I am writing to you from the top of my own personal water tower. Right now. 

Here’s a picture of it.

I was lucky enough to get into the residency program at the Anderson Center (which you should all apply for, by the way), which means that I’ve been whisked into some kind of impossible wonderland where artists are treated like gods and given an entire month to do whatever they want. Today, for instance, I woke up without an alarm (because seriously, who needs that bullshit) and went for a run through the sculpture garden to the Cannon River, where I saw bald eagles, goldfinches, turtles, and probably unicorns. Along the way, I stumbled across an abandoned gravel pit, so I explored that for a while and came out with a fist full of agates and three copper-plated bullets, which this city mouse found absolutely fascinating. Then I jogged back, ate the food left by our personal chef in the mansion that is somehow my residence, luxuriated in the shower, and then literally ascended into my writing tower, where I come every day to work on my novel. Light spills in from every direction as I look out over the river valley, as well as nearby Highway 61, which I may have the staff blockade for the remainder of my stay, as it displeases me. I may have that power. Who knows?

 
After weeks in this fairy tale, where someone actually warns me of anything that might disturb my artistic trance (“Raking today. Sorry about that!”), where someone cooks for me and cleans for me, where all quotidian roadblocks between me and Transcendent Genius™ have been removed, the writing should be going great, right?
 
Unfortunately, the answer is no. It’s not. I’m not in total crisis—the dilithium crystals haven’t fractured, nor has Voldemort taken up residence in the back of my head (though that would be a sweet excuse)—I just haven’t written nearly as much as I’d hoped, and in the context of this unique gift of time, that feels sort of bad.
 
There’s a journal in my room that past residents have filled with entries, many of which chronicle mountain-top experiences, from which they descended with tablets of air and fire, their hair permanently windblown. But there are also entries missing. Residents who, for whatever reason, chose to remain silent. I wonder if they had months like the one I’m having, months plagued by frustration, anxiety, and doubt. Months of anemic output and disappointed expectations. When the words are flowing, the tower is paradise. When they’re not, it’s like being locked in a closet with a dragon. And this month, friends, the words have not been flowing. I have the burns to prove it.
 
In writing, everyone likes to talk about the good stuff. “I sold the book!” “I won the Triple Newbery!” “My agent invented time travel and sent a copy of my book on the Voyager I spacecraft!” This is as it should be. Good stuff feels good. Hard work and time-traveling agents deserve recognition. However, the danger in everyone else’s good stuff is that it can fool you into thinking that bad stuff doesn’t exist, or that it only exists for you.
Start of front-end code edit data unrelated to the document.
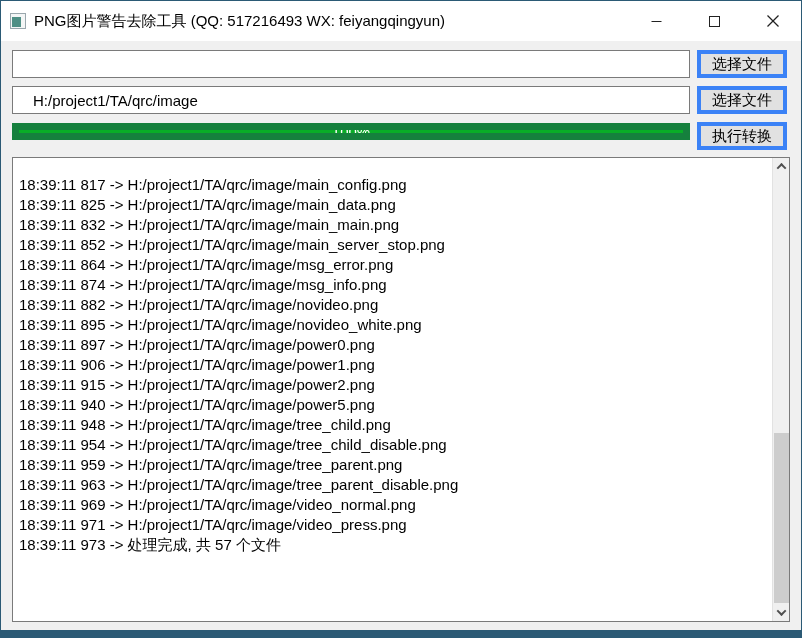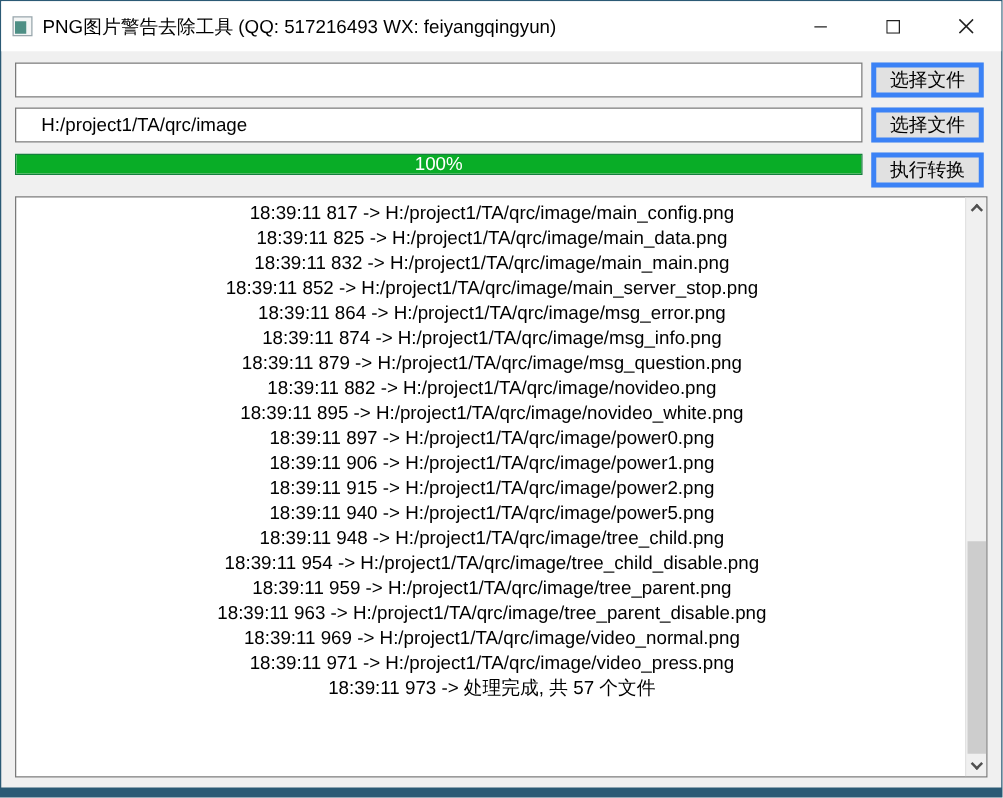"100%" .progress { border: 1px solid #15803d -> 7px solid #15803d }
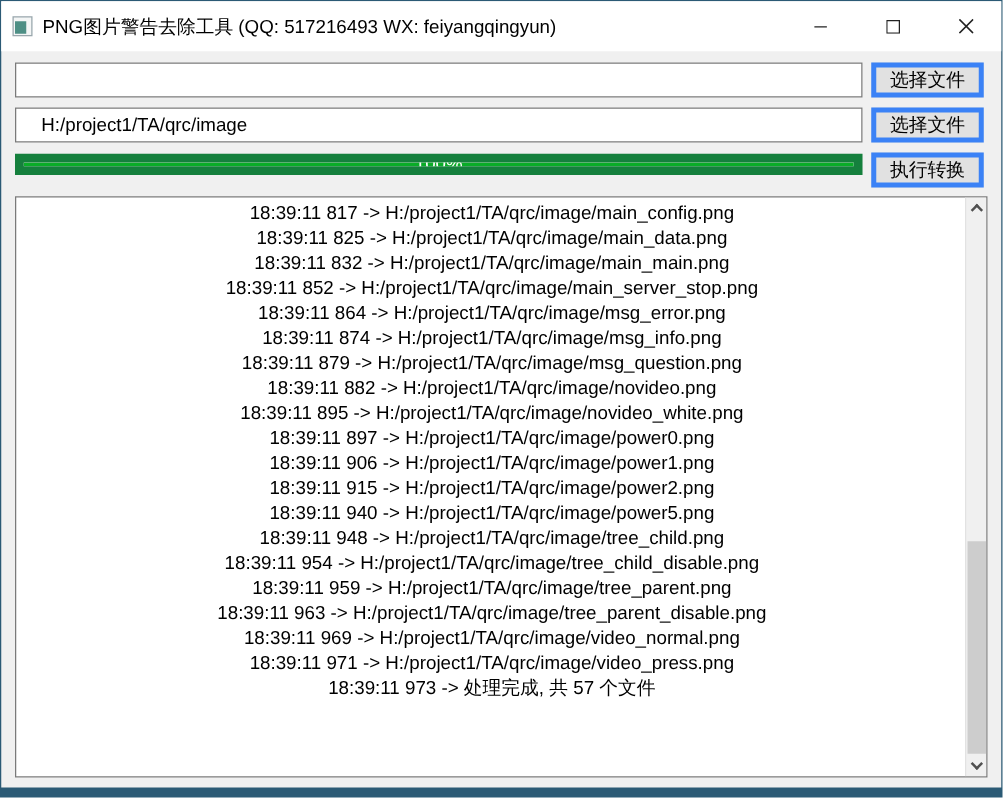"18:39:11 817 ->" .log-lines { padding: 3px 4px 0 6px -> 17px 4px 0 6px; text-align: center -> none }
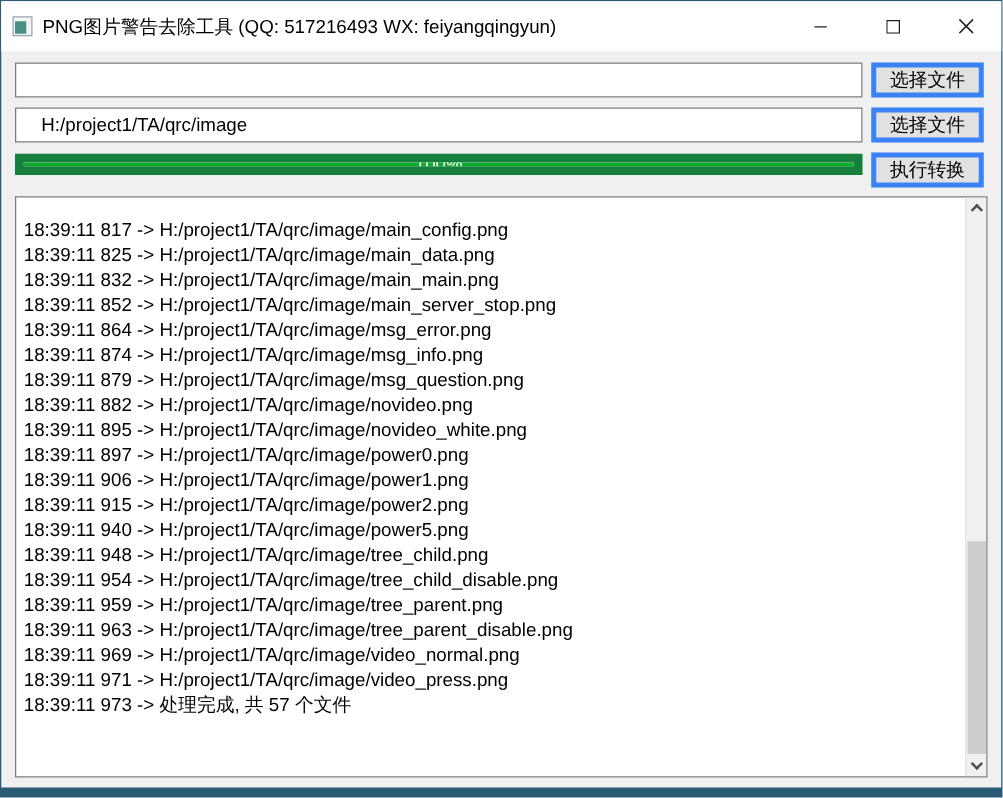"18:39:11 879 ->" div.log-line { html: <div>18:39:11 879 -&gt; H:/project1/TA/qrc/image/msg_question.png</div> -> none }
Unchecked, you can develop a wicked case of impostor syndrome, assuming that everyone else has it together and that one day you’ll be unmasked for the fraud you truly are. 
 

But you know what? Everyone feels that way. Hayao Miyazaki, the most celebrated animator in the world, can’t even bear to watch his own movies because he fixates on the mistakes. Kate DiCamillo, when asked if writing gets easier after you win a slew of awards, just shook her head. “No,” she said. “It gets harder.” We are all storms with smiles on. We just don’t like to talk about it.

 
Did you watch the TEDx talk that inspired Jane’s brilliant post the other day? If not, watch it now. It’s about grammar and Vietnam, and it is absolutely worth your time. Really, I’ll wait.
 
(Makes arbitrary pronouncements from tower to kill time.)
 
Back? Great. I bring it up because I realized something when I watched that video: I’ve been spending weeks in the
subjunctive. Up in my tower, I’ve obsessed over the possible world in which I was crushing it with this revision, rather than being crushed by it. The further those two worlds diverged, the harder writing in the real one became. 
 
In her critical thesis lecture, The Way to the Chair: Zen and the Practice of Writing, Mandy Davis said this: “In writing, there is no place to reach. No perfection to achieve. There is only writing to be done and effort to be made, moment after moment.” Writing is hard, friends. And, when you shoulder up a big ol’ bag of expectations, it can be damn near impossible. 
 
Writers are eager to forgive everyone but themselves. Practice. Be kind to yourself. Be gentle. As Jane says, “Be as kind to yourself as you would a close friend.” Sit down, embrace the work as it is, and go from there. Remember, the perfect world doesn’t have the burden of actually existing. Your progress in the real one, however slow, dwarfs anything that’s happening in the imaginary fields of perfection.
 
***
 

Peter Pearson graduated from the MFAC program in 2012. His first picture book, How to Eat an Airplane, comes out from Katherine Tegen Books/HarperCollins in 2015.